### What you need to do
Among the lines below, count those with "radius". Give the total alone.

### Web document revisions

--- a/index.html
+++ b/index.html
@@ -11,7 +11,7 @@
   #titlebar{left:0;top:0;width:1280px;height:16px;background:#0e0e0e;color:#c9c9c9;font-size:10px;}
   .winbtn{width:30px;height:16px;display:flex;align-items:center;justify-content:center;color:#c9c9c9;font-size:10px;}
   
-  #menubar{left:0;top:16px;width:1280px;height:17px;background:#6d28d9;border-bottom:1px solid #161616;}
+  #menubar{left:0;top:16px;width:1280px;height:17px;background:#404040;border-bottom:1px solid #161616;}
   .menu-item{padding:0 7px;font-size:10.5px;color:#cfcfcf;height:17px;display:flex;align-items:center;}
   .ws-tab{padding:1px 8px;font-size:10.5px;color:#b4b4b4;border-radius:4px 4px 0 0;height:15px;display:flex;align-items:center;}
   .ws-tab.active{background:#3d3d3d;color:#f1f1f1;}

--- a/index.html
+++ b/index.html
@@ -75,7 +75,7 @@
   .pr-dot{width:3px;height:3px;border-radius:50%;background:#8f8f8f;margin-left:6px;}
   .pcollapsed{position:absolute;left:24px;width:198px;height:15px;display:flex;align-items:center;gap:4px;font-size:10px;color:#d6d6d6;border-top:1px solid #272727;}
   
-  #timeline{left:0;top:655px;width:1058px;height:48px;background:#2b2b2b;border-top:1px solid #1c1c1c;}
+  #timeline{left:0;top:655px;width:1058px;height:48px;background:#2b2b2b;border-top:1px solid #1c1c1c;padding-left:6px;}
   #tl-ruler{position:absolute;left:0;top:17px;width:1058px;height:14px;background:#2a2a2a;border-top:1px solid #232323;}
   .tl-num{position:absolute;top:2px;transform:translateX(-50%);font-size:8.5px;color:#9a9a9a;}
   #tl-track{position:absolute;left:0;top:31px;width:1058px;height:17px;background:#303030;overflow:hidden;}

### Reply
2